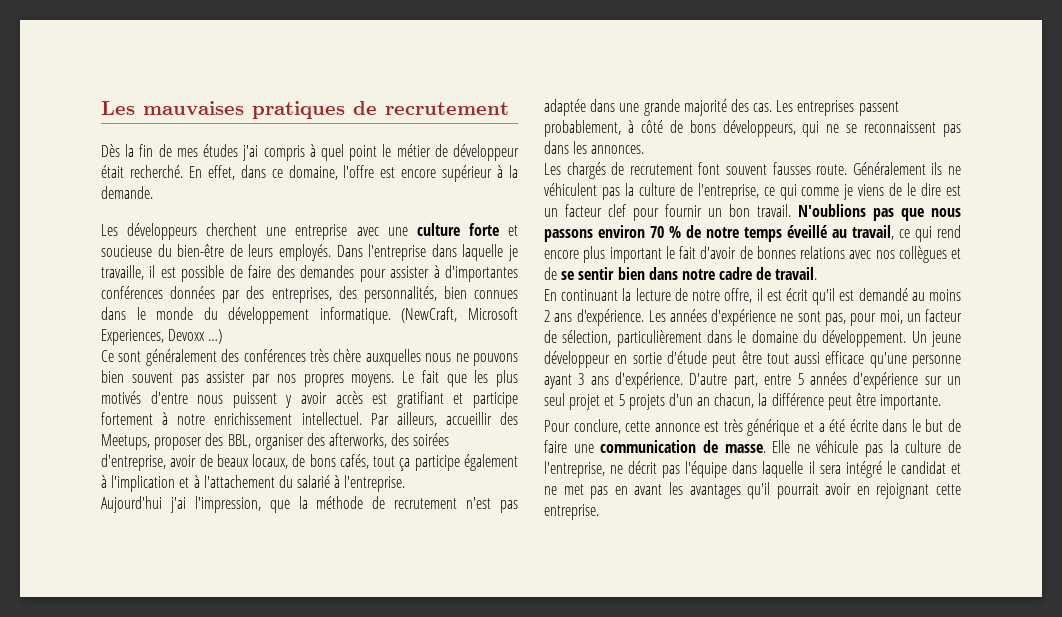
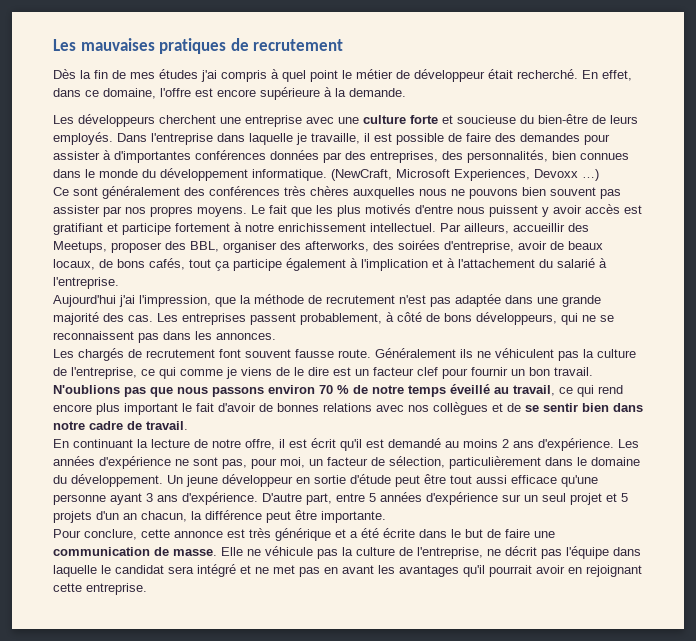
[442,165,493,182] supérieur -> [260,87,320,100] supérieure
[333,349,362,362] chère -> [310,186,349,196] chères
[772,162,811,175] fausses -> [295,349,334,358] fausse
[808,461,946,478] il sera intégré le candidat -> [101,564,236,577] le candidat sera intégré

* * *

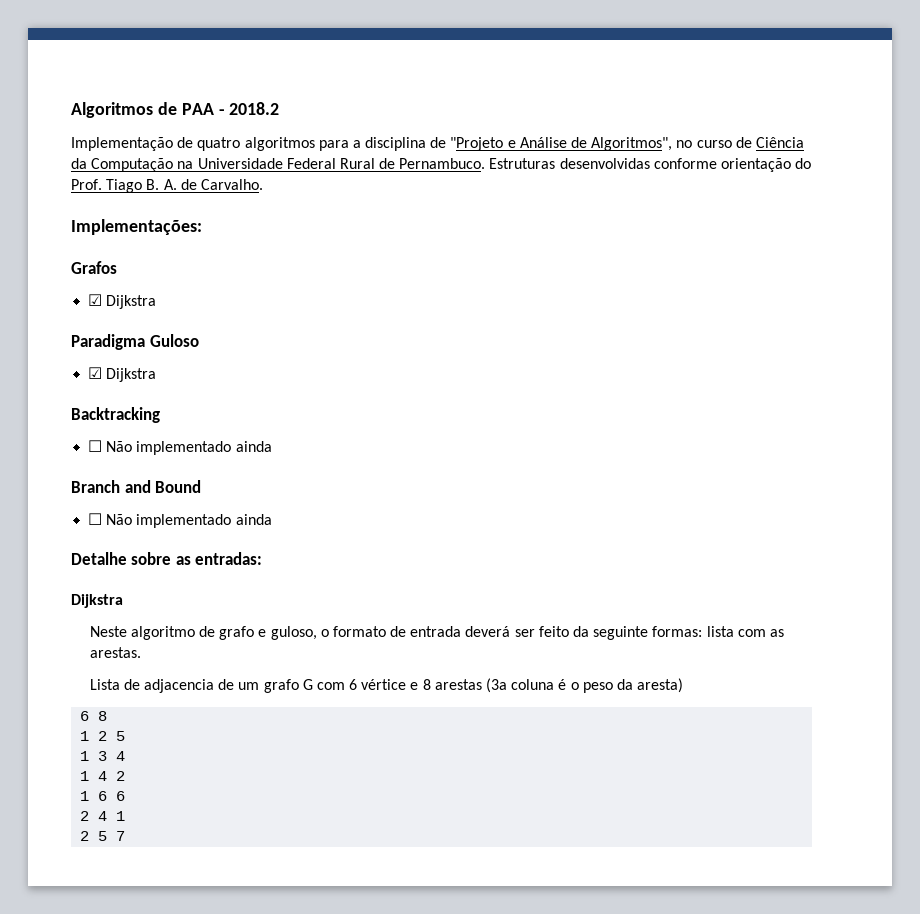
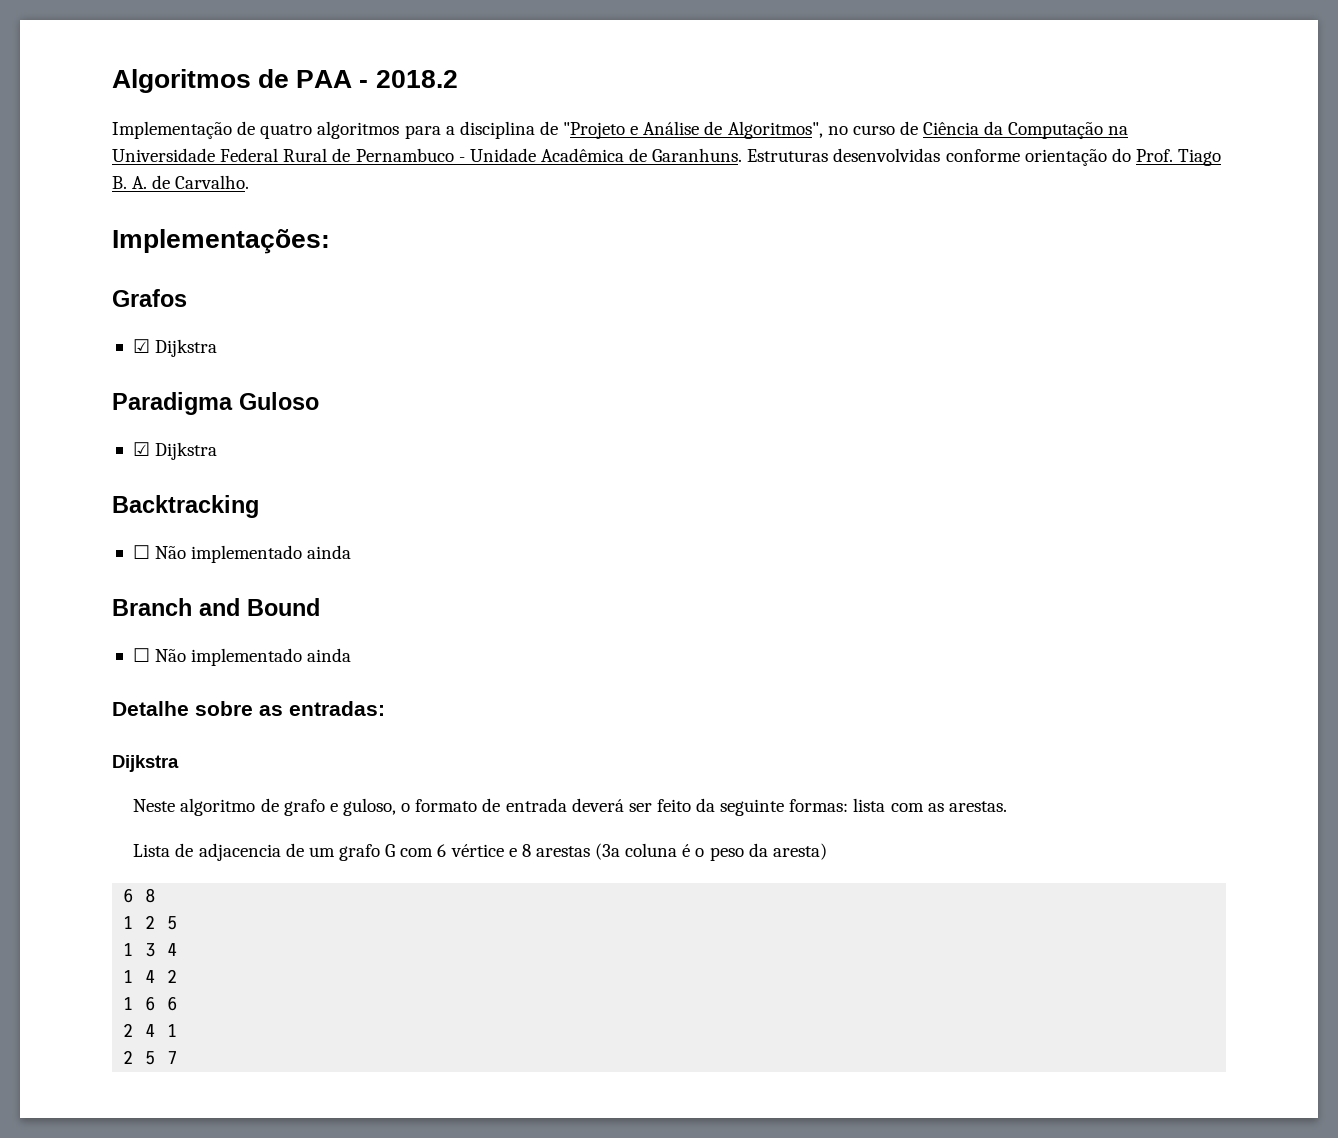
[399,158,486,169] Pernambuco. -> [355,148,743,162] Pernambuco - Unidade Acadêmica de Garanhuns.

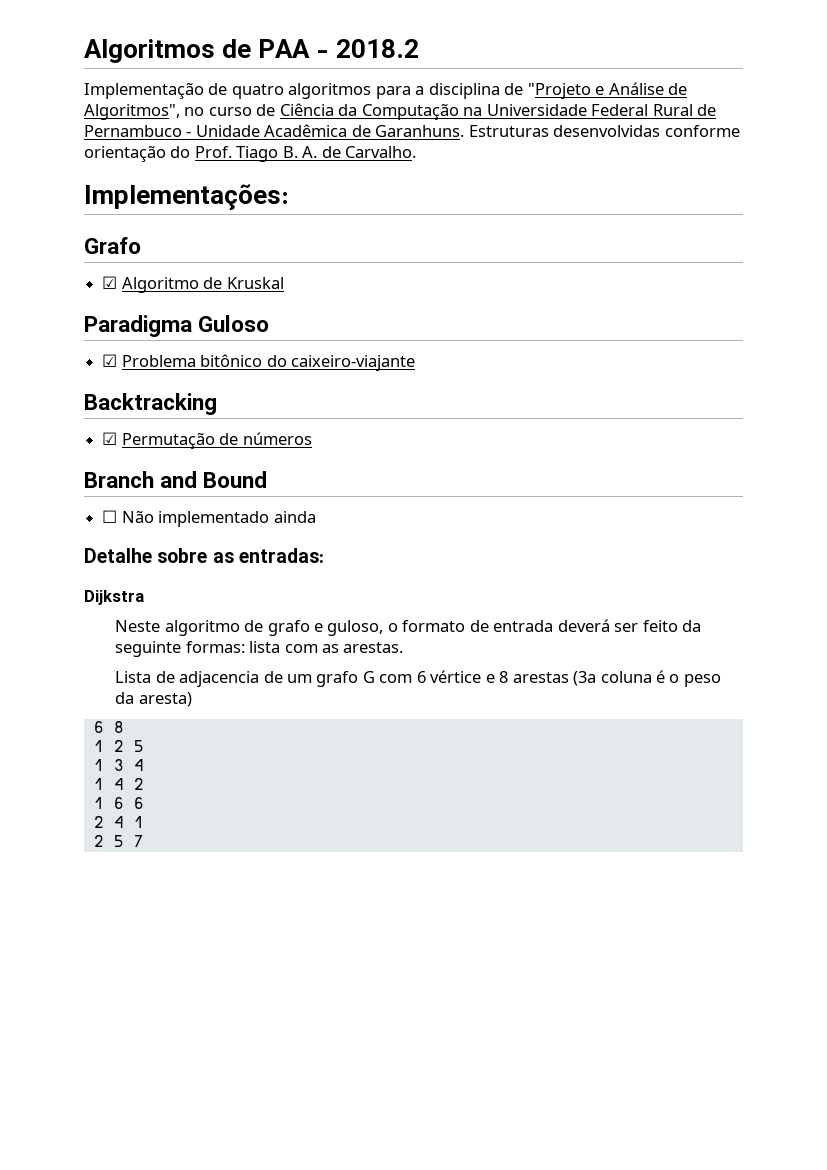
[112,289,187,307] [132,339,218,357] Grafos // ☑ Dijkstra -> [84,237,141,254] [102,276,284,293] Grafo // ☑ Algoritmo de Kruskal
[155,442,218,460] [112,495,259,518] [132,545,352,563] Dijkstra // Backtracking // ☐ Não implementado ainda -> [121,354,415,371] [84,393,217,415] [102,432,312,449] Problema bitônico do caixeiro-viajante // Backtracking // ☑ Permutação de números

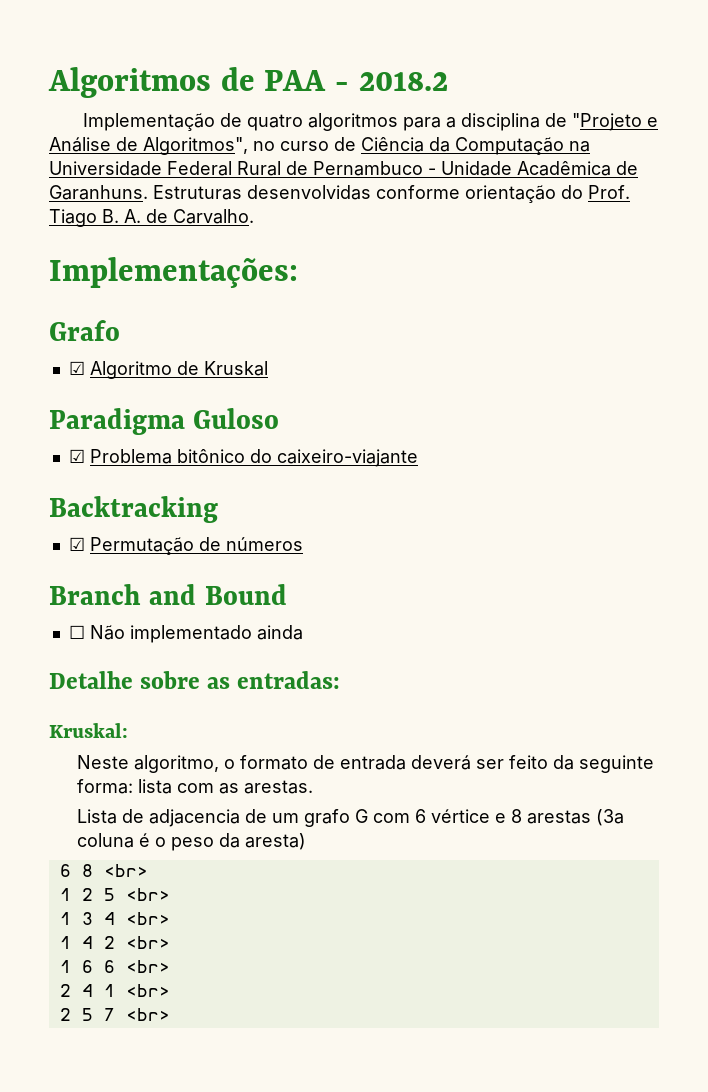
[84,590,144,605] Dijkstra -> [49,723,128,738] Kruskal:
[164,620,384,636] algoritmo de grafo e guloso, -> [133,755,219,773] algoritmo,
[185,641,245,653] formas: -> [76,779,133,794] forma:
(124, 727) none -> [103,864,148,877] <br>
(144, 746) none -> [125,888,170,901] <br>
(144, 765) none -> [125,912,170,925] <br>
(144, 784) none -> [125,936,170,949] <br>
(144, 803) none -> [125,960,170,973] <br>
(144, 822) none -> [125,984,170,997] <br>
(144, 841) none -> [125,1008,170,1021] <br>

## WHAT YOU SHOULD DO
Print exactly the lines of the listing above starting at the line containing "[164,620,384,636] algoritmo de" and ending at the line containing "(144, 841) none -> [125,1008,170,1021] <br>", both included.

## REPLY TO THE TASK
[164,620,384,636] algoritmo de grafo e guloso, -> [133,755,219,773] algoritmo,
[185,641,245,653] formas: -> [76,779,133,794] forma:
(124, 727) none -> [103,864,148,877] <br>
(144, 746) none -> [125,888,170,901] <br>
(144, 765) none -> [125,912,170,925] <br>
(144, 784) none -> [125,936,170,949] <br>
(144, 803) none -> [125,960,170,973] <br>
(144, 822) none -> [125,984,170,997] <br>
(144, 841) none -> [125,1008,170,1021] <br>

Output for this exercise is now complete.